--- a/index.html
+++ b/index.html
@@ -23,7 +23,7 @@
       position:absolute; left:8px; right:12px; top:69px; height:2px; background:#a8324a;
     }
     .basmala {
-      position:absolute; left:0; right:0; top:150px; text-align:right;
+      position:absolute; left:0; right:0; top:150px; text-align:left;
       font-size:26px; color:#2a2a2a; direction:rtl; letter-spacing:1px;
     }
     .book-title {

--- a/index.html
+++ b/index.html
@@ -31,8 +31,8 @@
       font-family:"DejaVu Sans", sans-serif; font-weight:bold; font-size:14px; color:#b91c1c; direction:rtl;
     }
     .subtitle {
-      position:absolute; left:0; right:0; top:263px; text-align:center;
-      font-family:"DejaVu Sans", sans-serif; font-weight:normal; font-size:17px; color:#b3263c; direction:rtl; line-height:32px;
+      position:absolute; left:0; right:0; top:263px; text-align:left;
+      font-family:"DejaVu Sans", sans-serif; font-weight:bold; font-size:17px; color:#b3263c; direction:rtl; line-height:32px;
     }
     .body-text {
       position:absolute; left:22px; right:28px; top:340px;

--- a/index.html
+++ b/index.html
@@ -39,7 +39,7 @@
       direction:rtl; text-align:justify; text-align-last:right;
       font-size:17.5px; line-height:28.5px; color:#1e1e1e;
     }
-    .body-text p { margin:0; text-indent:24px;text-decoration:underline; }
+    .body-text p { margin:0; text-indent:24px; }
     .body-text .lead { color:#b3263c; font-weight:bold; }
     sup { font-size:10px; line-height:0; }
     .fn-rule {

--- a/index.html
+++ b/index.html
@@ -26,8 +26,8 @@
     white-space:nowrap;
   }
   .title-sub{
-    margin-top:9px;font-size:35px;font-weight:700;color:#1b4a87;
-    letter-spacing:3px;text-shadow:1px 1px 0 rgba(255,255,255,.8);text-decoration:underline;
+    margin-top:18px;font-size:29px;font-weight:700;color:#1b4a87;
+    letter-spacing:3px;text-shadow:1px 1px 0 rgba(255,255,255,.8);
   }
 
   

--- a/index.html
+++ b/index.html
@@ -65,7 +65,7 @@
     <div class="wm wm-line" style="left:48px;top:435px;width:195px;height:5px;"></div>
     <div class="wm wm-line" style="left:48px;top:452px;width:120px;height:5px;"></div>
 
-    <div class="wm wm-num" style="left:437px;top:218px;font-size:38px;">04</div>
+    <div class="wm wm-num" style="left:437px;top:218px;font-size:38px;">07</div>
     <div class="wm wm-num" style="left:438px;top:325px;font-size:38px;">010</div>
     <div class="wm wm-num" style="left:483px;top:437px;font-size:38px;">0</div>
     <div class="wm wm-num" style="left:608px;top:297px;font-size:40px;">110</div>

* * * * * * *

Try it
The job is to copy each line from the material above that holds the word "rgba".

Reply
-    letter-spacing:3px;text-shadow:1px 1px 0 rgba(255,255,255,.8);text-decoration:underline;
+    letter-spacing:3px;text-shadow:1px 1px 0 rgba(255,255,255,.8);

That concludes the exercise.